To assess the medium-term outcome in a cohort of patients with residual or recurrent pituitary adenoma treated with fractionated stereotactic conformal radiotherapy (SCRT).

PATIENTS AND METHODS

Ninety-two patients (median age 50 years) with a residual or recurrent nonfunctioning (67) or a secreting (25) pituitary adenoma were treated between 1995 and 2003. Eighteen patients had a GH-secreting, five PRL-secreting and two an ACTH-secreting pituitary adenoma. Vision was impaired in 39 patients, with visual field deficit (35) and/or reduced visual acuity (25).
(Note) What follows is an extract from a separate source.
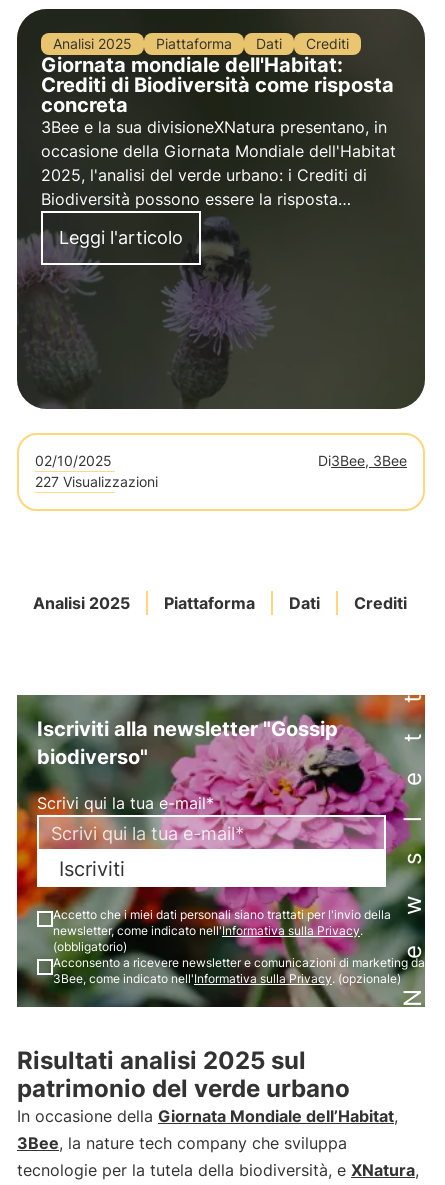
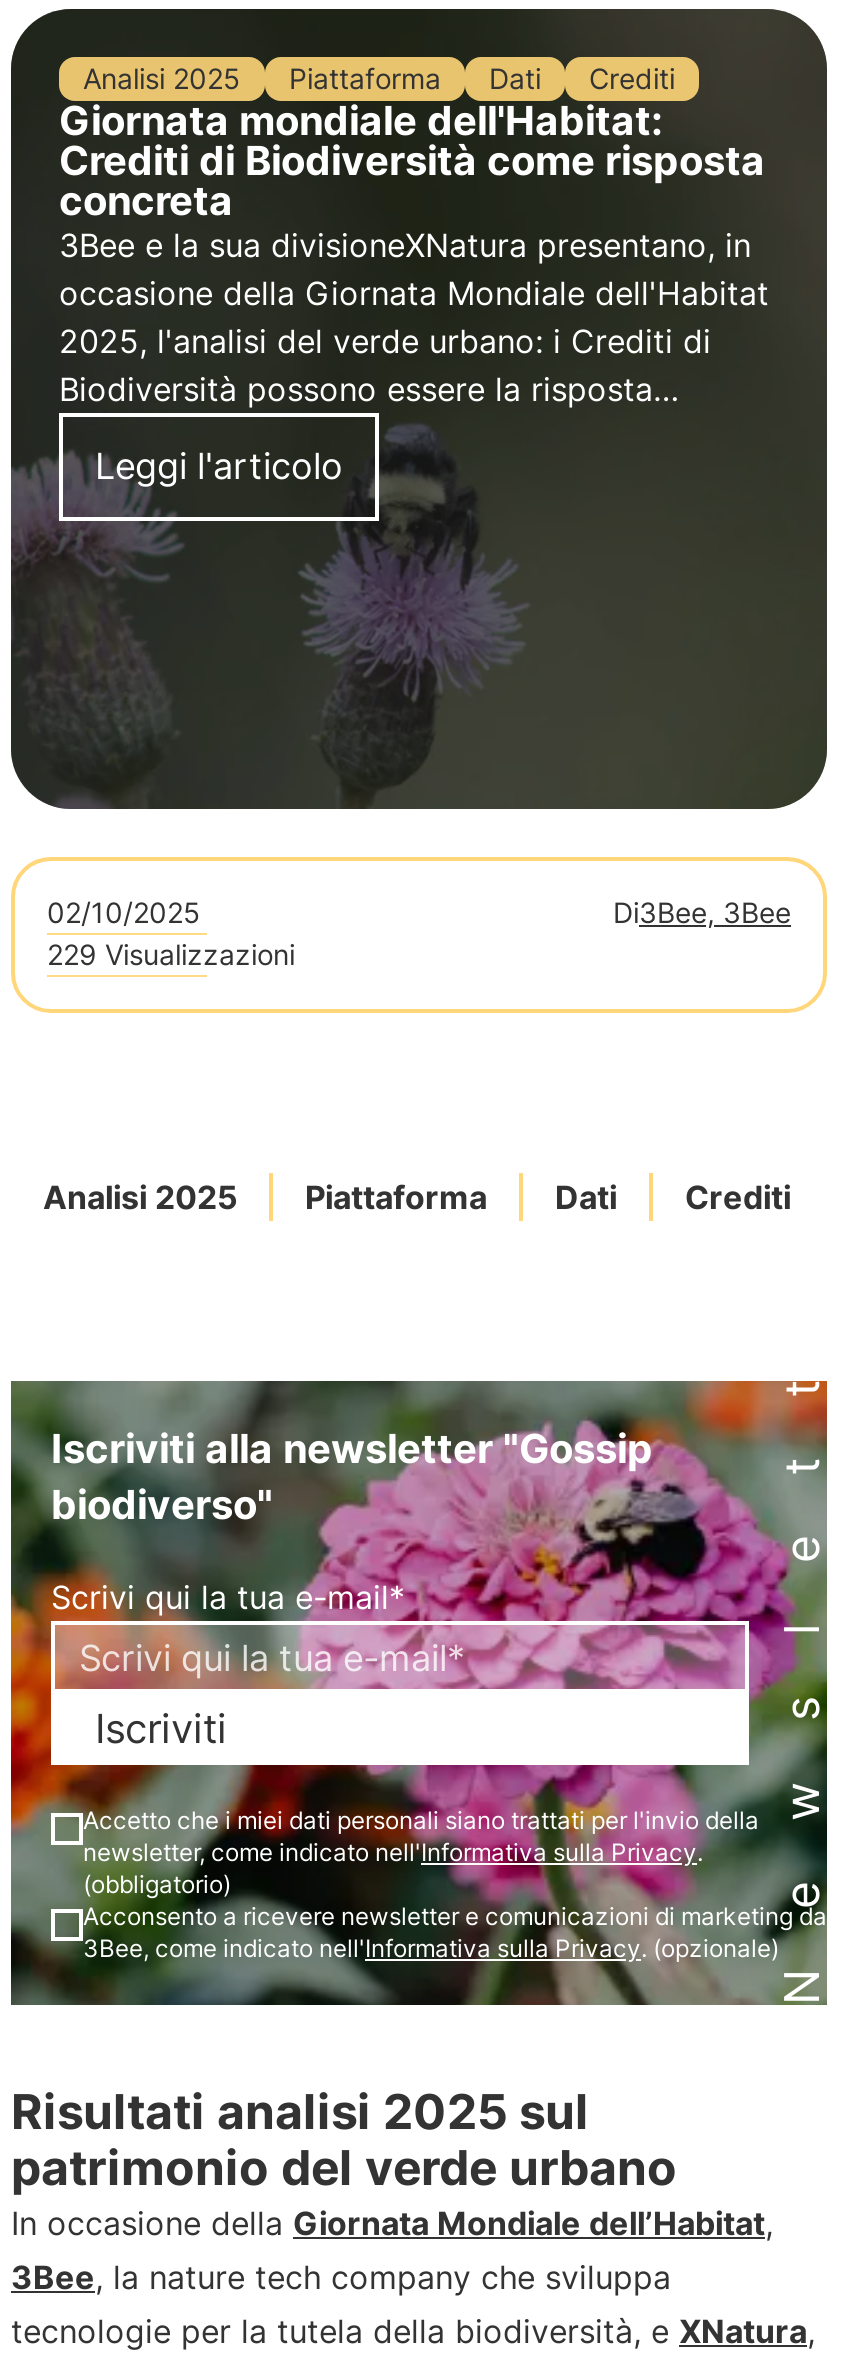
- 227 Visualizzazioni
+ 229 Visualizzazioni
Sixty-four patients had partial or complete hypopituitarism before SCRT. The treatment was delivered stereotactically by four noncoplanar conformal fixed fields using a 6-MV linear accelerator to a dose of 45 Gy in 25 fractions.

RESULTS

At a median follow-up of 32 months (range 4-108) the 1, 3 and 5 years actuarial progression-free survival is 99%, 98% and 98%, and overall survival is 98%. Three patients recurred 5 months, 1 year and 9 years after SCRT requiring surgery. In secreting adenomas, hormone levels declined progressively, becoming normal in more than a third of patients with GH-secreting and PRL-secreting pituitary tumours. 50% of baseline GH level was achieved in just under 2 years. The treatment was well tolerated with minimal acute toxicity. Hypopituitarism was the most common long-term effect; 22% of patients had worsening of pituitary function. One patient developed unilateral quadrantopia without tumour progression.

CONCLUSION

SCRT as a high-precision technique of localized irradiation achieves tumour and hormone control of pituitary adenomas comparable with previously published data on the efficacy of conventional radiotherapy. Despite the potential advantage of reducing the volume of normal brain irradiated, the theoretical benefit over conventional radiotherapy in terms of the reduction in long-term morbidity has not yet been demonstrated and requires longer follow-up. Potential effect on long-term cognitive function has not been tested.